Copy verbatim the block of lines in the entries below whose first line contains "background: #a16207 ->" and whose last line contains "text: Zaznaczenie ->". Leave out all other lines.

▶ **RECORDS SUPPLIED**:
══════════════════════════════

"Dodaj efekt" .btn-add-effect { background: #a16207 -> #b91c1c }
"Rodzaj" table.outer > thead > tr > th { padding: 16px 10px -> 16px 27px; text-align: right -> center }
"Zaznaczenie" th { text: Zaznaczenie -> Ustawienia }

══════════════════════════════

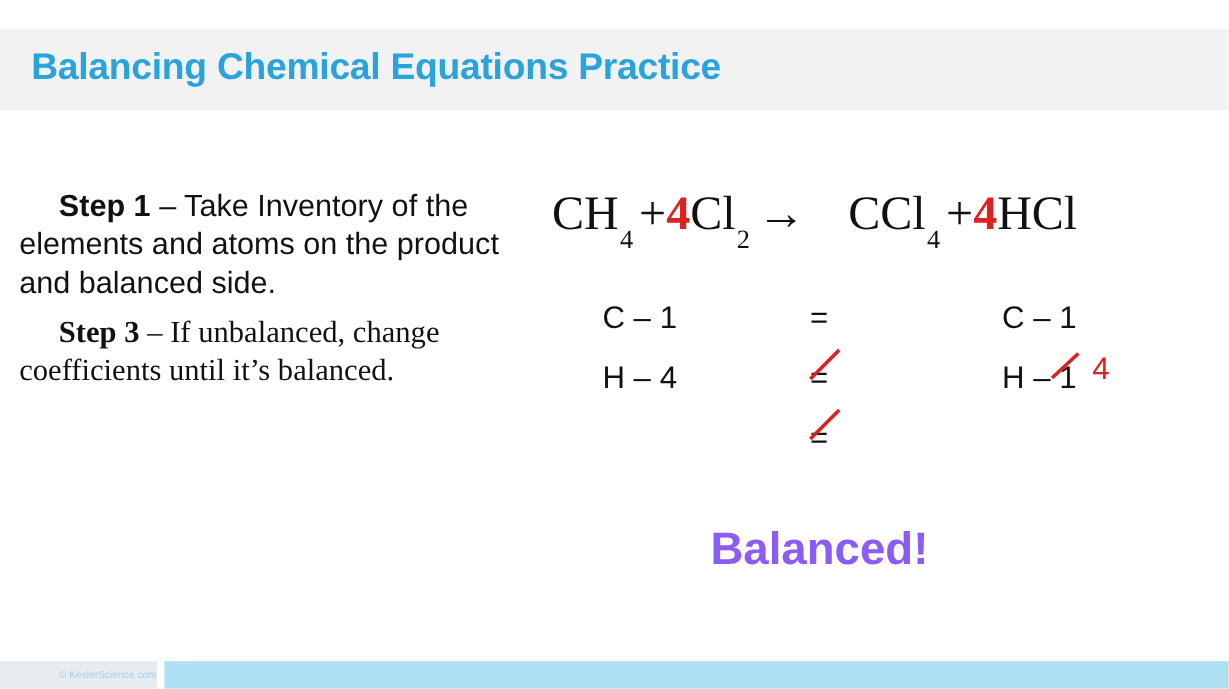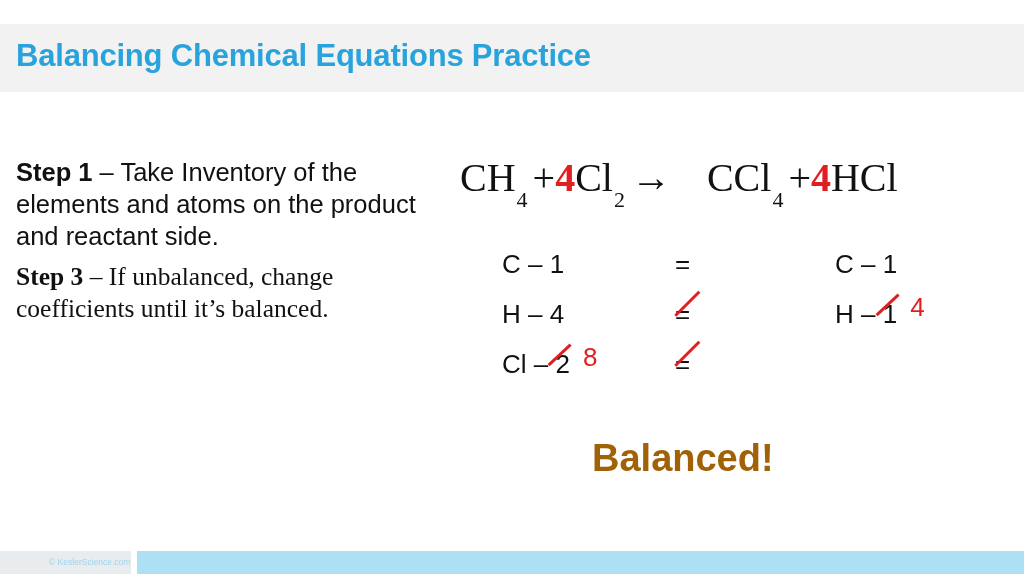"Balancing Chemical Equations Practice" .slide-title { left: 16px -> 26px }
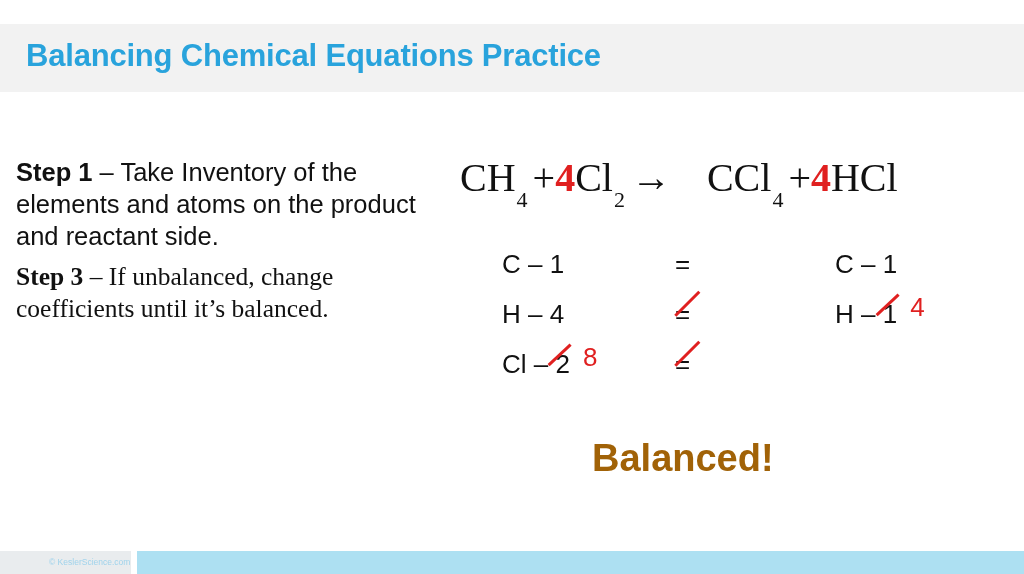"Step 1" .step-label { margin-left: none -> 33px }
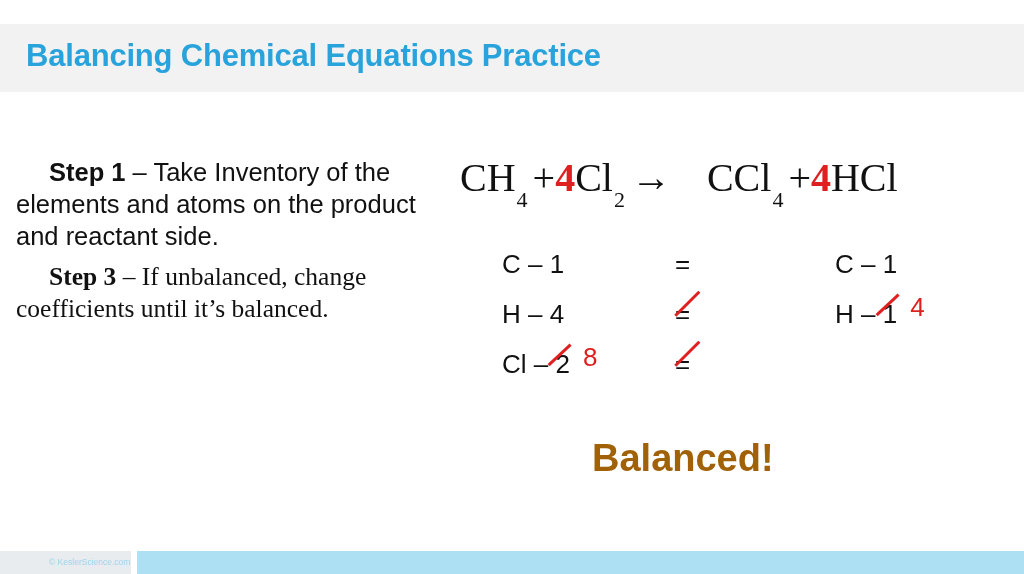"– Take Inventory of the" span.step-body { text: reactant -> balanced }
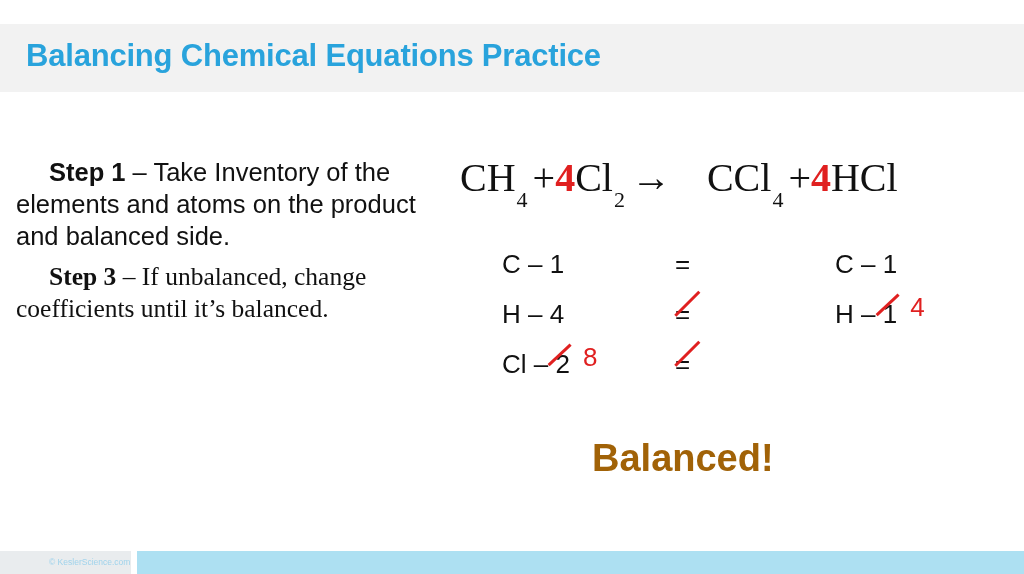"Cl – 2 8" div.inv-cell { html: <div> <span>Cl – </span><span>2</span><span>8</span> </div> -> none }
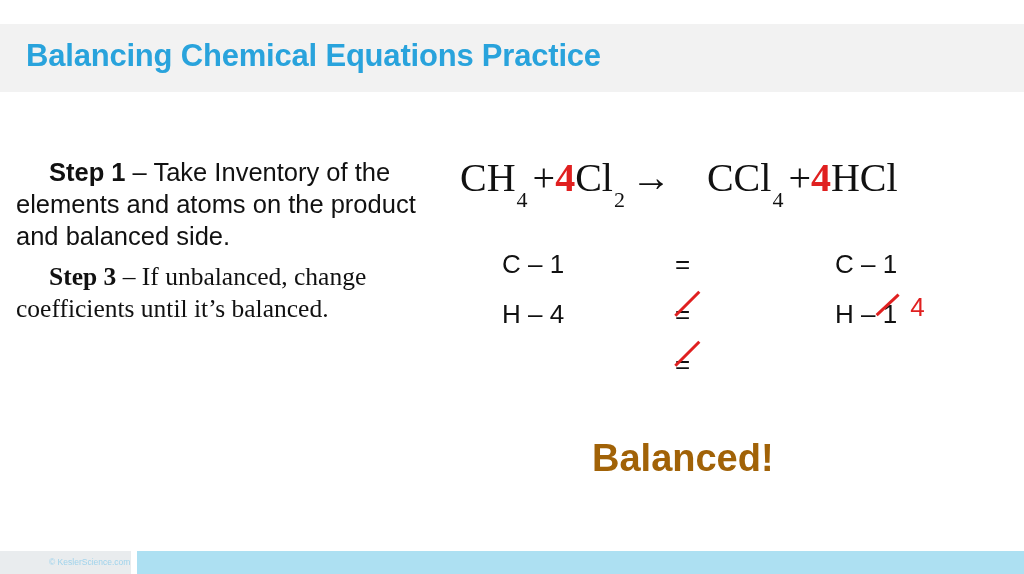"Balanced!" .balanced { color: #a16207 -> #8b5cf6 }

══════════════════════════════

▶ **RESULT**:
"Dodaj efekt" .btn-add-effect { background: #a16207 -> #b91c1c }
"Rodzaj" table.outer > thead > tr > th { padding: 16px 10px -> 16px 27px; text-align: right -> center }
"Zaznaczenie" th { text: Zaznaczenie -> Ustawienia }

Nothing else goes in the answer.